И вот Леонид Ильич Брежнев приехал в Баку. На концерте я, естественно, пел «Малую Землю» Александры Пахмутовой. Эта песня мне всегда нравилась, как бы ее сейчас ни критиковали. Там нет ничего про Брежнева, там про солдатский подвиг, который был и который вошел в историю Великой Отечественной войны. Что бы там ни говорили, но подвиг не перестал быть подвигом, а погибшие герои не перестали быть героями.
Во время исполнения песни «Малая Земля» на экране в глубине сцены шли документальные кадры военной кинохроники. Показали и молодого Брежнева на каком-то военном катере… Конечно, воспоминания о военных годах и звучавшая песня растрогали немолодого уже генерального секретаря и его соратников. Первым заплакал Черненко, за ним сам Брежнев. Потом стали вытирать слезы другие…
Понятно, что после такого сильного переживания наше с Робертом творение было воспринято в зале просто как хорошая патриотическая песня: оно не вписалось в тот эмоциональный настрой, в котором находились Брежнев и его окружение. Генсек даже не понял, что песня посвящена ему, когда наша четверка деятелей культуры ее преподносила. Я подал Леониду Ильичу роскошно сделанный клавир — на веленевой бумаге с золотым тиснением, в кожаной папке. Брежнев подумал, что у него хотят взять автограф, и полез за ручкой. Алиев понял этот жест, кивнул — и часть стола тут же как по волшебству освободили. Я даже не понял, как это удалось, — только что стояли бокалы, тарелки, и вдруг в мгновение ока все исчезло.

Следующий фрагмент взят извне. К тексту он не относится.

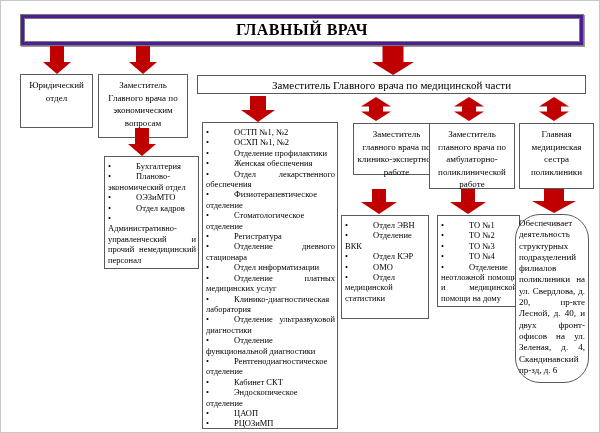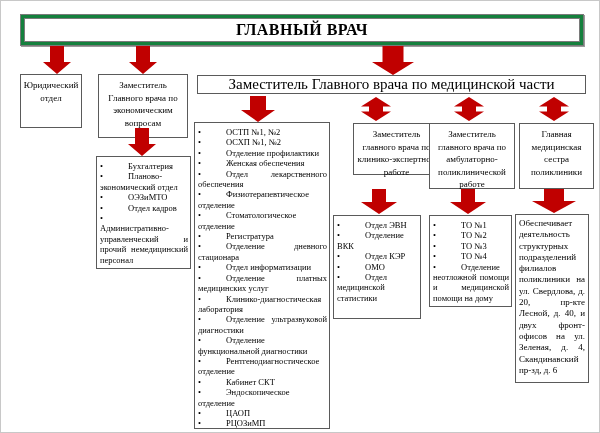"ГЛАВНЫЙ ВРАЧ" .titleframe { background: #15803d -> #4c1d95 }
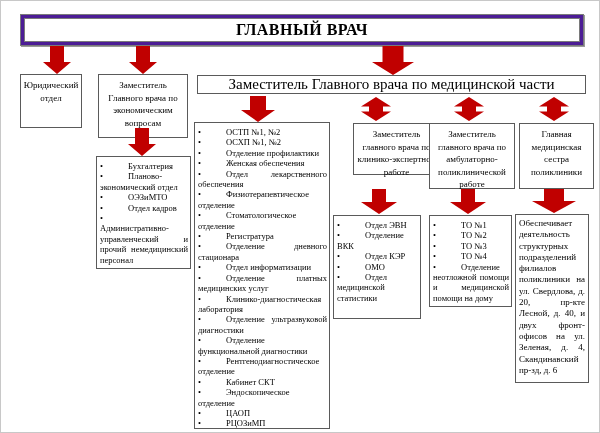"Юридический отдел" div.box { width: 62px -> 73px }
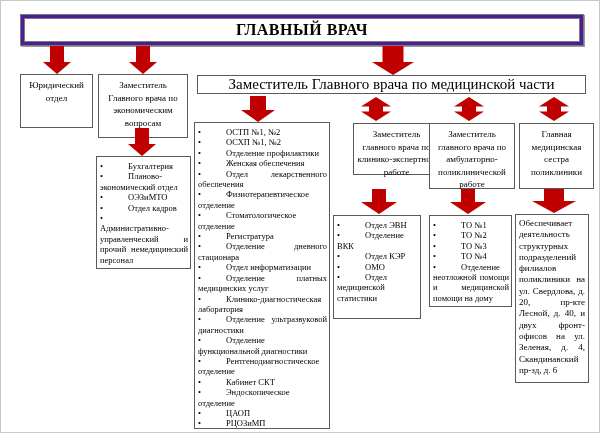"Заместитель Главного врача по медицинской части" .wide { align-items: none -> center; font-size: 15px -> 11px }
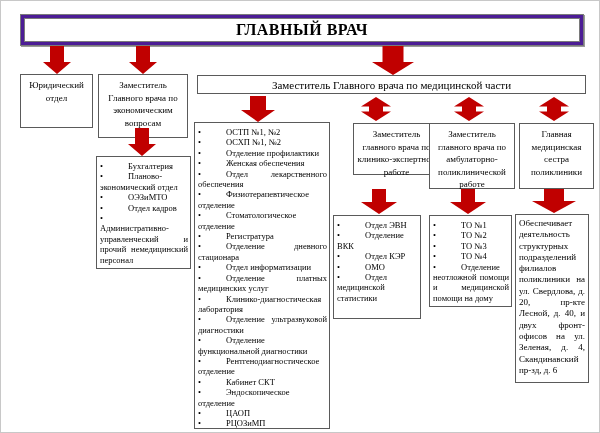"• ОСТП №1, №2" .list { margin-left: none -> 8px }
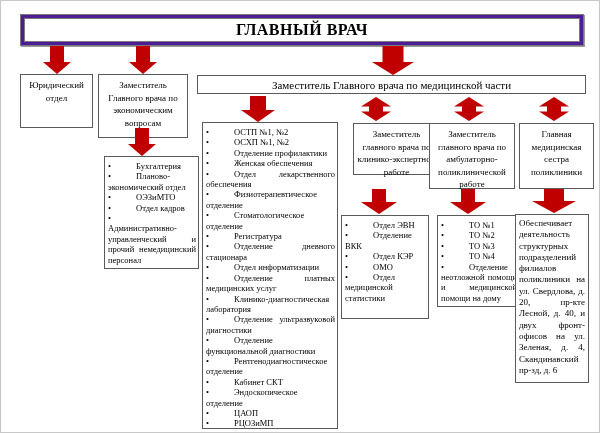"Обеспечивает деятельность структурных" .note { border-radius: none -> 25px }
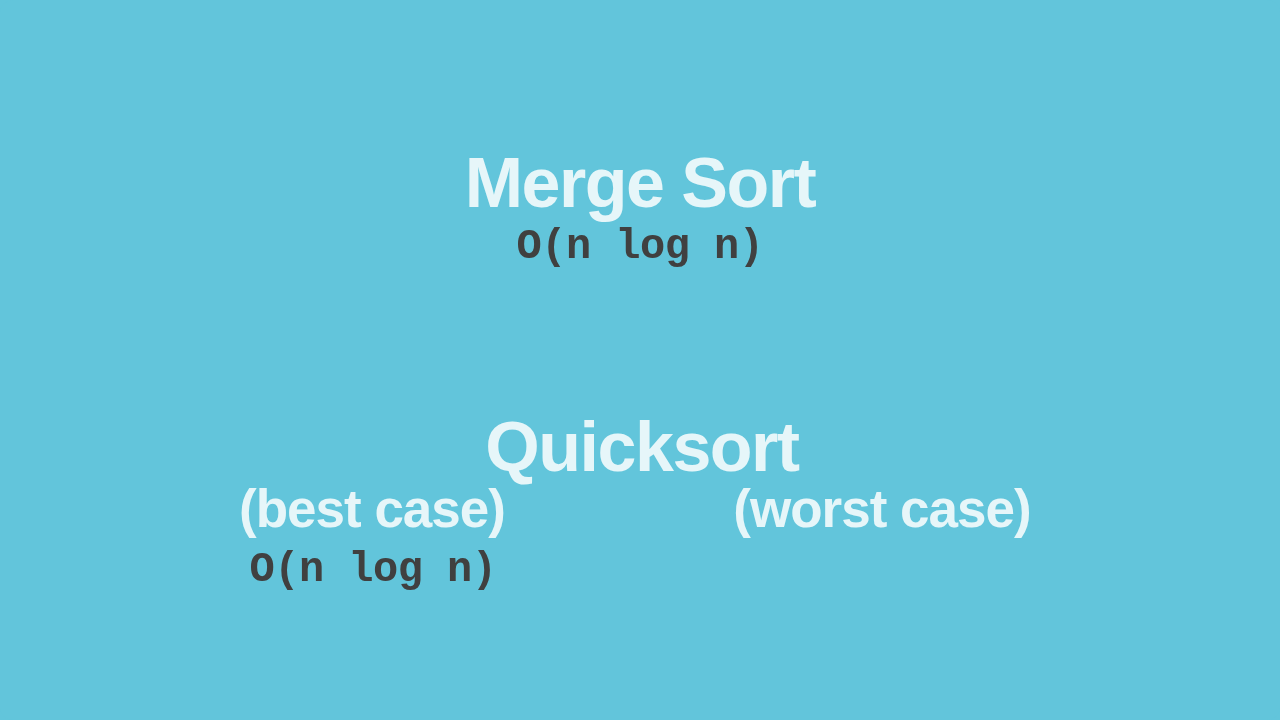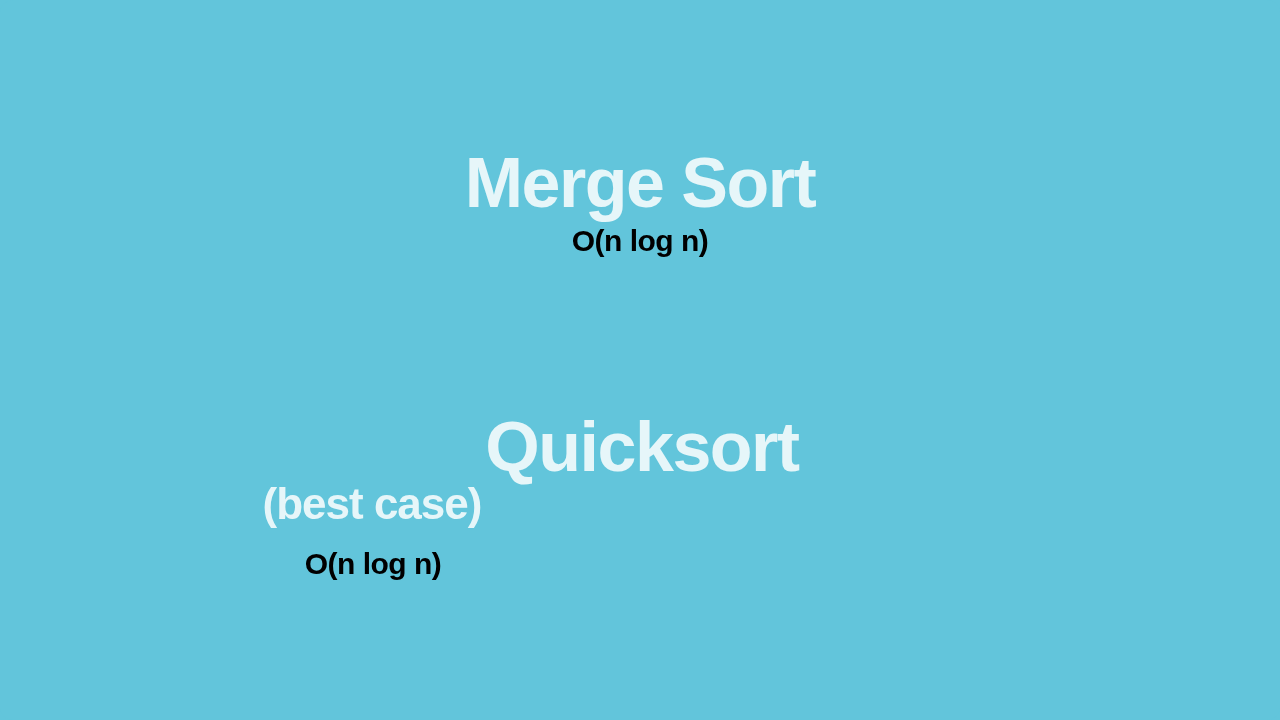"O(n log n)" .complexity { color: #000000 -> #404040; font-family: none -> Liberation Mono, monospace; font-size: 30px -> 42px }
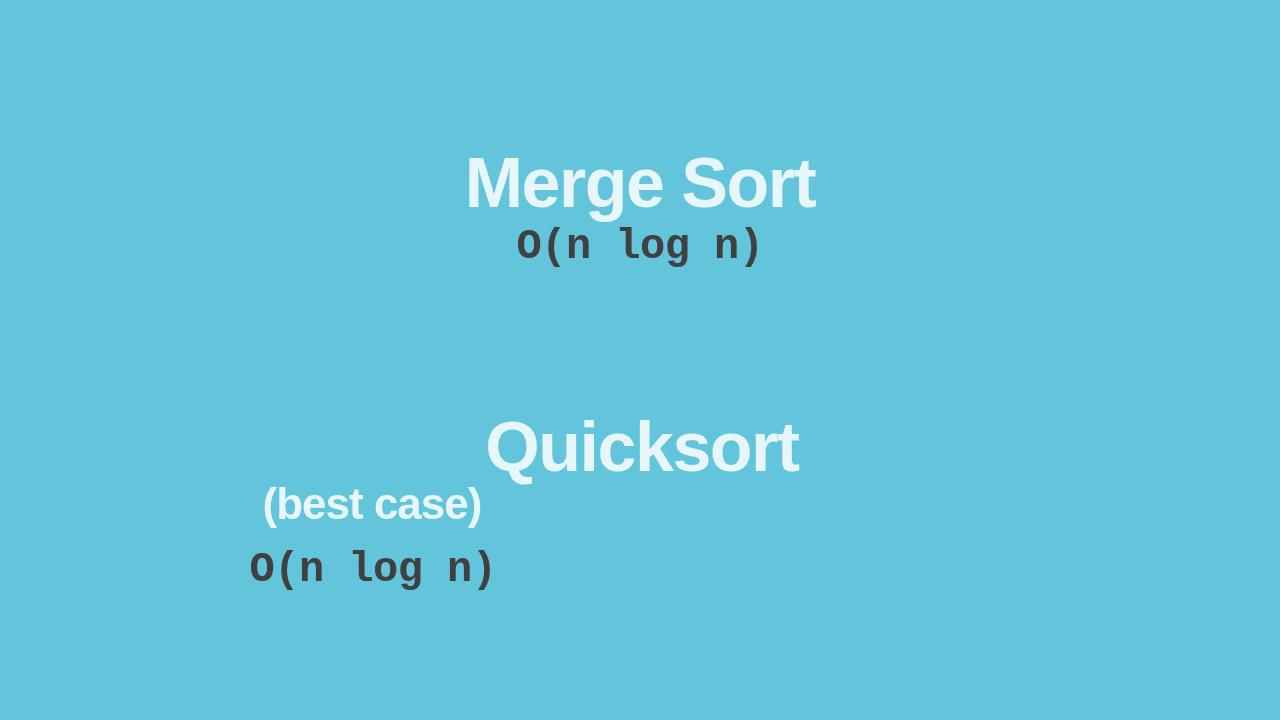"(best case)" .caselabel { font-size: 44px -> 53px }
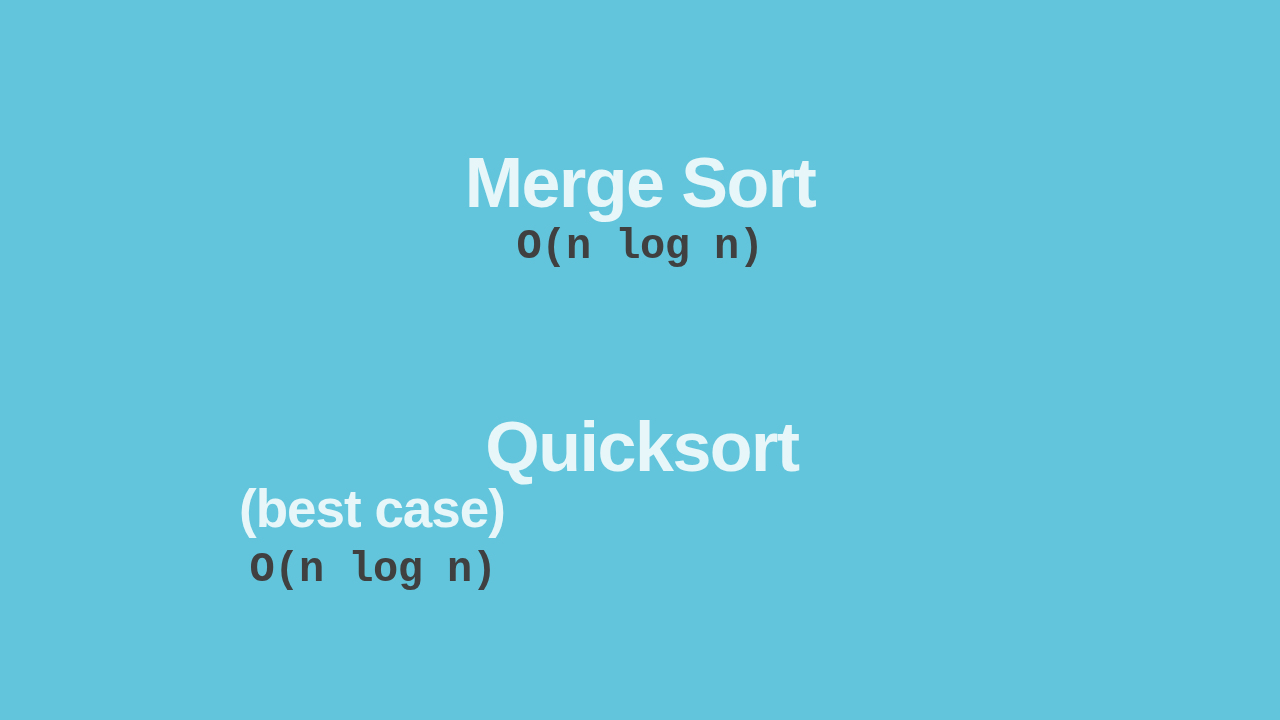"(worst case)" div.txt { html: none -> <div>(worst case)</div> }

Брежнев сел и поставил свою подпись… Я шепотом спросил Гейдара Алиевича:
— Что же делать?
— А ничего. Тебе подписали — ты и бери на добрую память. Не каждый же день такое бывает. А Леониду Ильичу мы вручим точно такой же дубликат, мы его предусмотрели на всякий случай. Перед отъездом я его ему и передам.
Брежнев слушал меня и раньше, в Германии, где я оказался в тот раз потому, что он должен был приехать туда с визитом. Сначала я не понял, зачем меня неожиданно включили в большую (кстати, очень сильную) группу артистов, которые выезжали, чтобы обслуживать наши войска в ГДР. Потом уже стало ясно, что меня отправили туда, чтобы я на всякий случай был поближе к Берлину: а вдруг Брежнев и Алиев, который сопровождал генсека в той поездке, захотят на концерте услышать Магомаева, а он тут, под рукой.